Upon investigating this issue, I noticed that the song Million Years Ago by Adele is the reason. Perhaps by error, but this song has a 0 for all its characteristics, even 0 BPM, and a very low decibel value of -60 dB. After removing this song, the summary statistics make more sense
A few songs still had a score of 0 for the popularity variable, but in the context of the dataset this could make sense. All the songs included in the dataset are inherently popular according to the Billboard ranking, but they could still receive a popularity score of 0 when compared to other songs contained in the dataset.
## Removing the outlier song 'Million Years Ago' by Adele
merged_data_final <- subset(merged_data_clean, title != "Million Years Ago")

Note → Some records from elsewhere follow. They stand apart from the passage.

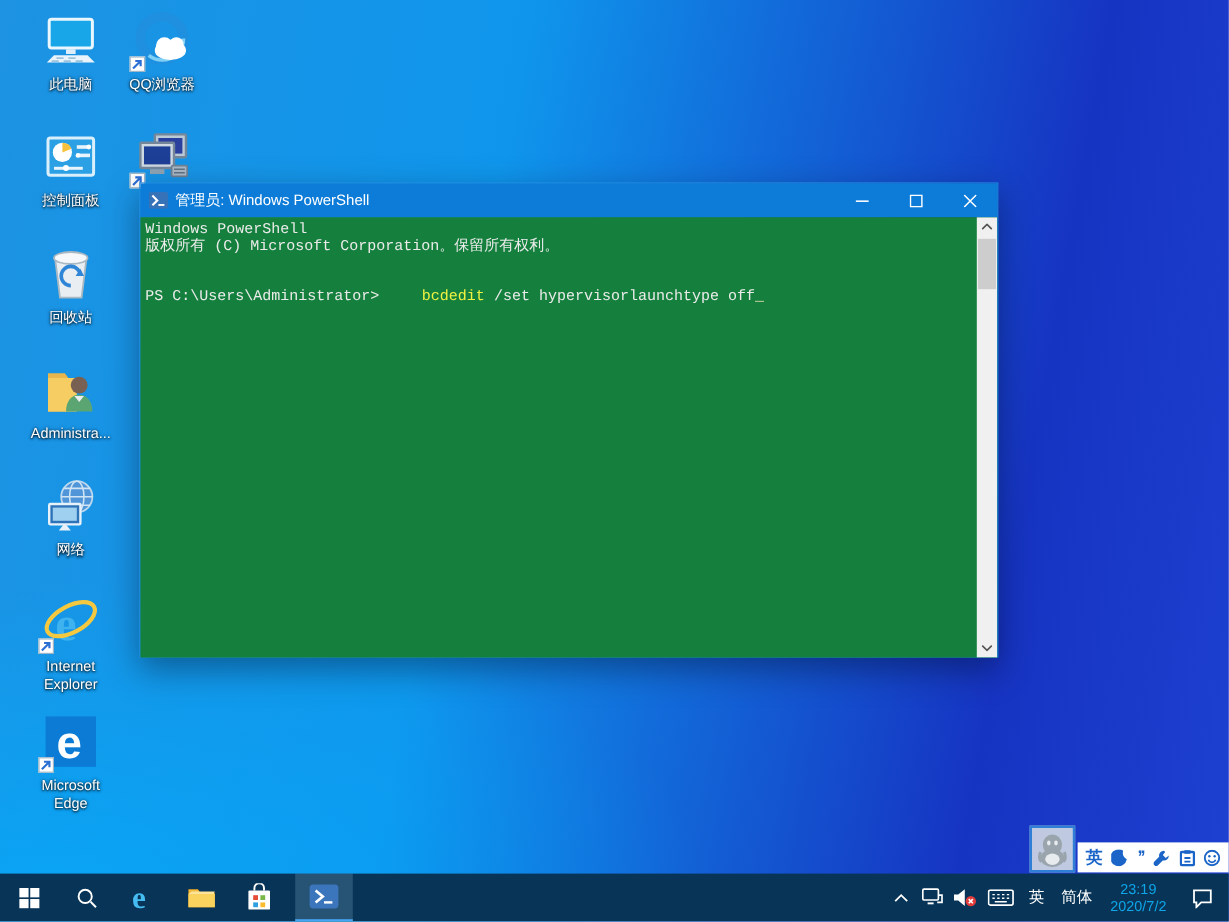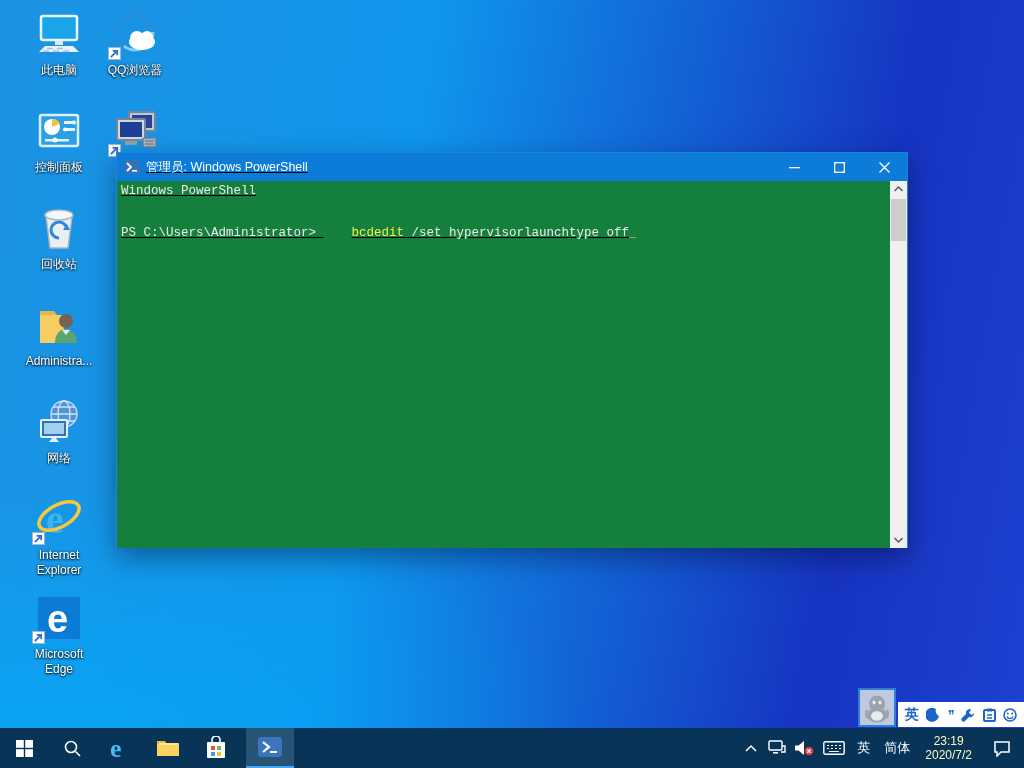"管理员: Windows PowerShell" .ps-window { text-decoration: underline -> none; width: 792px -> 716px }
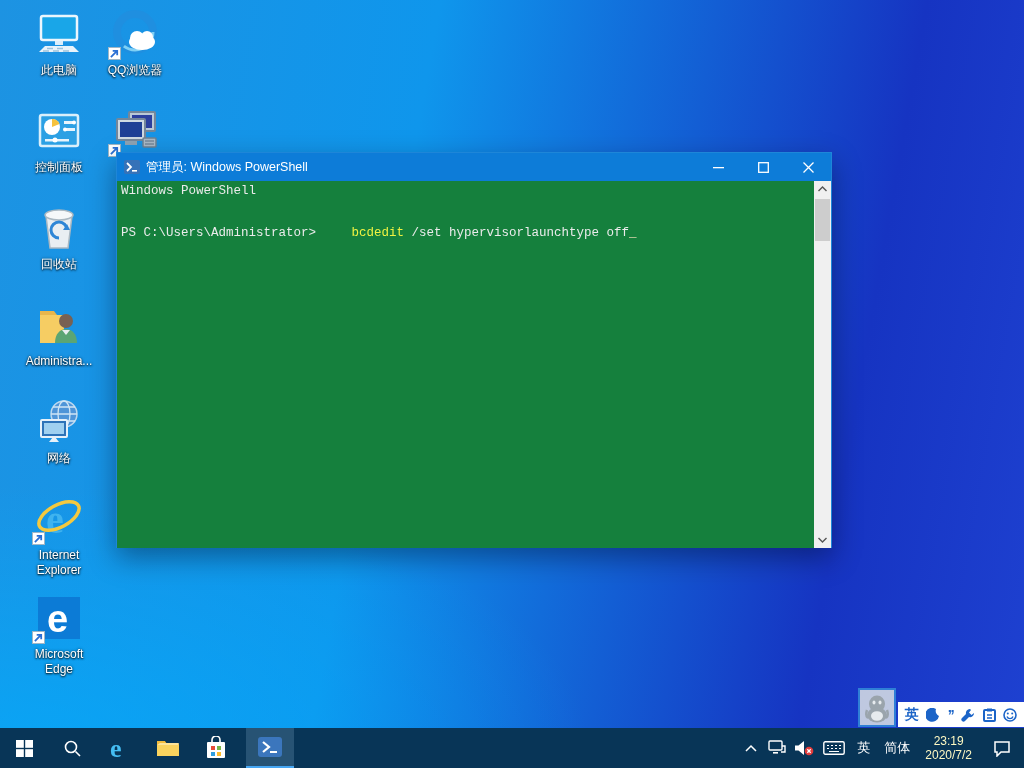"版权所有 (C) Microsoft Corporation。保留所有权利。" div.cline { html: none -> <div>版权所有 (C) Microsoft Corporation。保留所有权利。</div> }
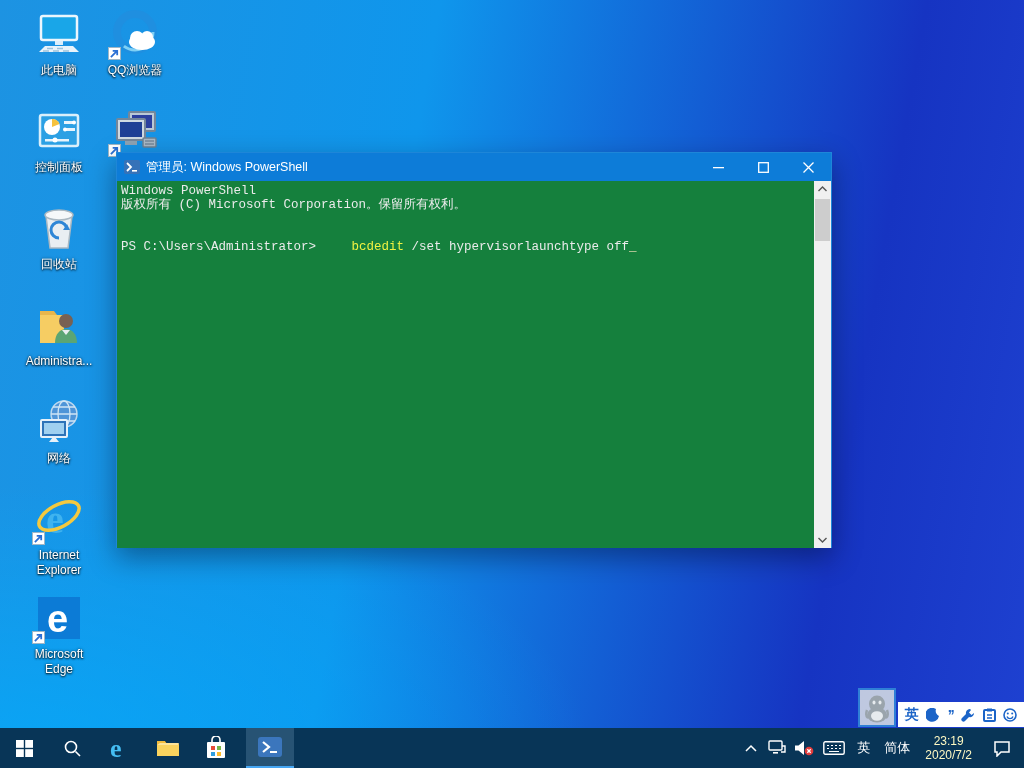"23:19" .clock { color: #fef9c3 -> #0ea5e9 }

## Basic descriptive statistics using the psych dataset
psych::describe(merged_data_final[, c("bpm",
"nrgy",
"dnce",
"dB",
"live",
"val",
"dur",
"acous",
"spch",
"pop")], na.rm = TRUE, ranges = TRUE)
## vars n mean sd median trimmed mad min max range skew kurtosis
## bpm 1 540 118.86 24.83 120.0 116.88 22.24 43 206 163 0.76 1.06
## nrgy 2 540 70.60 15.98 73.5 72.11 14.08 4 98 94 -0.87 0.59
## dnce 3 540 64.68 12.96 66.0 65.48 11.86 23 97 74 -0.58 0.52
## dB 4 540 -5.44 1.71 -5.0 -5.32 1.48 -15 -2 13 -1.00 2.45
## live 5 540 17.61 12.95 12.0 15.48 5.93 2 74 72 1.79 3.45
## val 6 540 52.47 21.85 52.5 52.68 23.72 4 97 93 -0.07 -0.77
## dur 7 540 224.64 33.99 221.0 221.77 28.17 134 424 290 1.22 3.52
## acous 8 540 14.39 20.57 6.0 9.61 7.41 0 99 99 2.20 4.52
## spch 9 540 8.57 7.65 6.0 6.84 2.97 3 48 45 2.46 6.52
## pop 10 540 66.90 14.20 70.0 68.42 11.86 0 99 99 -1.43 3.67
## se
## bpm 1.07
## nrgy 0.69
## dnce 0.56
## dB 0.07
## live 0.56
## val 0.94
## dur 1.46
## acous 0.89
## spch 0.33
## pop 0.61
The variables were also visualized using histograms. Although it is hard to tell just visually, it is certain that not all the variables follow a normal distribution.
## Histograms
hist(merged_data_final$bpm, main = "Histogram of BPM")
hist(merged_data_final$nrgy, main = "Histogram of energy score")
hist(merged_data_final$dnce, main = "Histogram of danceability score")
hist(merged_data_final$dB, main = "Histogram of dB values")
hist(merged_data_final$live, main = "Histogram of liveness scores")
hist(merged_data_final$val, main = "Histogram of valence scores")
hist(merged_data_final$dur, main = "Histogram of song durations")
hist(merged_data_final$acous, main = "Histogram of acousticness scores")
hist(merged_data_final$spch, main = "Histogram of speechiness scores")
hist(merged_data_final$pop, main = "Histogram of popularity scores")
The main assumptions and requirements of multiple linear regression include the following:
The requirement is fulfilled as our dependent variable is a score of a song’s popularity, which makes it a quantitative variable with a ratio scale of measurement.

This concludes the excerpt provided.